**Front-end code change data**
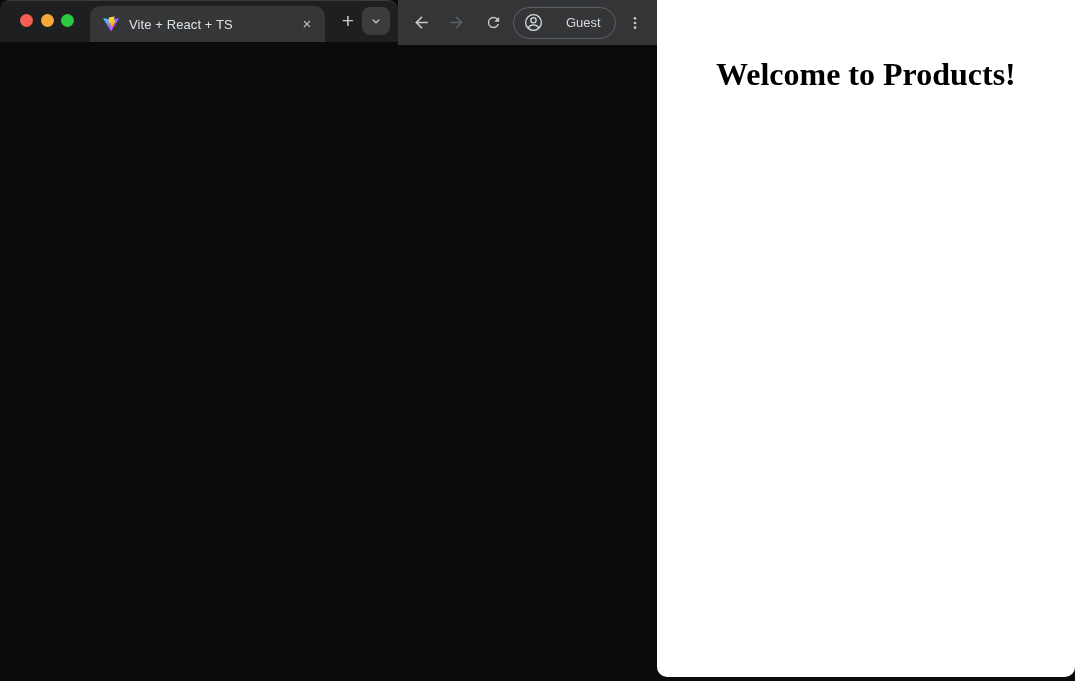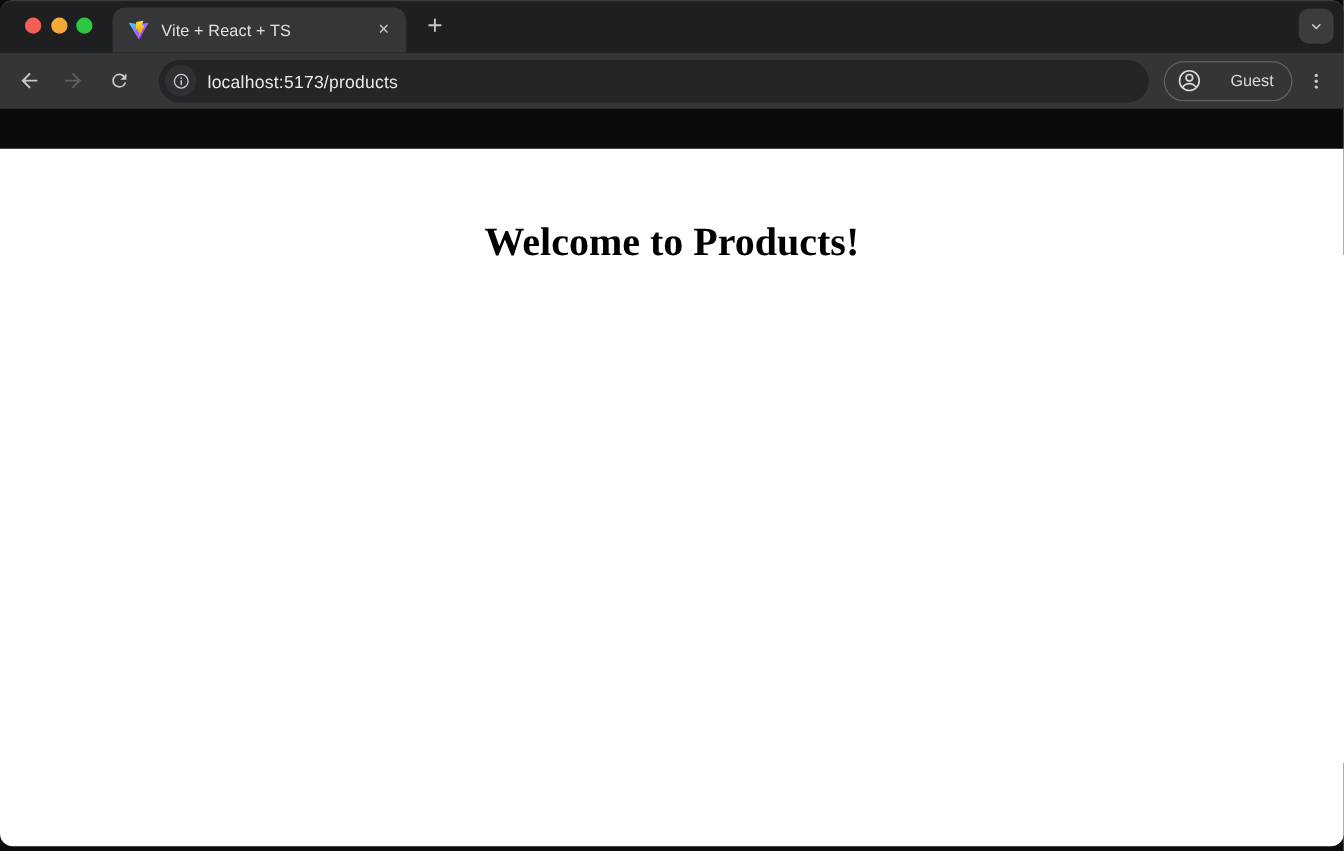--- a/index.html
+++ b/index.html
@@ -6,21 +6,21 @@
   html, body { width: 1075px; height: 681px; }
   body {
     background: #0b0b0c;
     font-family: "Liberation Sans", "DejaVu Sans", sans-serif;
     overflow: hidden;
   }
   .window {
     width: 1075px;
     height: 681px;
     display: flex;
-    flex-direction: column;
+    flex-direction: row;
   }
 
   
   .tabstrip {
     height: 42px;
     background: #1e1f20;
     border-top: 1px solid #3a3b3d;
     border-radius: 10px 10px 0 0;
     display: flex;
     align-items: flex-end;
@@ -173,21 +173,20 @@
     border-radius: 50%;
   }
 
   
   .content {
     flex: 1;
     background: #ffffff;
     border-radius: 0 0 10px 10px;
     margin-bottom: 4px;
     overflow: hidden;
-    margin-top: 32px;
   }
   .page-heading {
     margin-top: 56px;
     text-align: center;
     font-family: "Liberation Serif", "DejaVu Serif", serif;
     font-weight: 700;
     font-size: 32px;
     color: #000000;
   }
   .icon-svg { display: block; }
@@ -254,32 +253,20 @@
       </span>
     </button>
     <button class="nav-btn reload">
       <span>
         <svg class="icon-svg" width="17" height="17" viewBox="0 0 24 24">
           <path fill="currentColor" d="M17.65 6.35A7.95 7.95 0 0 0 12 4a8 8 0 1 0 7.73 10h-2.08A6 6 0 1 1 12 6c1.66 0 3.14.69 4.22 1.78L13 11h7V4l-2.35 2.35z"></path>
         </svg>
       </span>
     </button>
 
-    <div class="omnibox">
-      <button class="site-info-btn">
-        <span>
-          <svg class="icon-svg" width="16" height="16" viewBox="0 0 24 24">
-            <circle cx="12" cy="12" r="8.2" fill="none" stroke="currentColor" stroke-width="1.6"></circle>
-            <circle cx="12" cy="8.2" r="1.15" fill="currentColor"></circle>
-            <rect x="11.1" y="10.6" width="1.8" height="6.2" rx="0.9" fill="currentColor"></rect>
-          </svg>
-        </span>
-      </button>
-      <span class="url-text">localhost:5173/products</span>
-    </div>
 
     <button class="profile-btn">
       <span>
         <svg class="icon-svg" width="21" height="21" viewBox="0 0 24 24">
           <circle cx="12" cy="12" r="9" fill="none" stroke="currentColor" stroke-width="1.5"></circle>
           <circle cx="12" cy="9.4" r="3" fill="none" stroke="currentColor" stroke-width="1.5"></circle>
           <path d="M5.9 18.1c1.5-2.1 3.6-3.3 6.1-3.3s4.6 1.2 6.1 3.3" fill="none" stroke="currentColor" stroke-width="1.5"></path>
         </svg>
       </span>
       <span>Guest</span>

**Work instruction**
What lines above mention "circle"? Copy each one.

**Reply**
-            <circle cx="12" cy="12" r="8.2" fill="none" stroke="currentColor" stroke-width="1.6"></circle>
-            <circle cx="12" cy="8.2" r="1.15" fill="currentColor"></circle>
           <circle cx="12" cy="12" r="9" fill="none" stroke="currentColor" stroke-width="1.5"></circle>
           <circle cx="12" cy="9.4" r="3" fill="none" stroke="currentColor" stroke-width="1.5"></circle>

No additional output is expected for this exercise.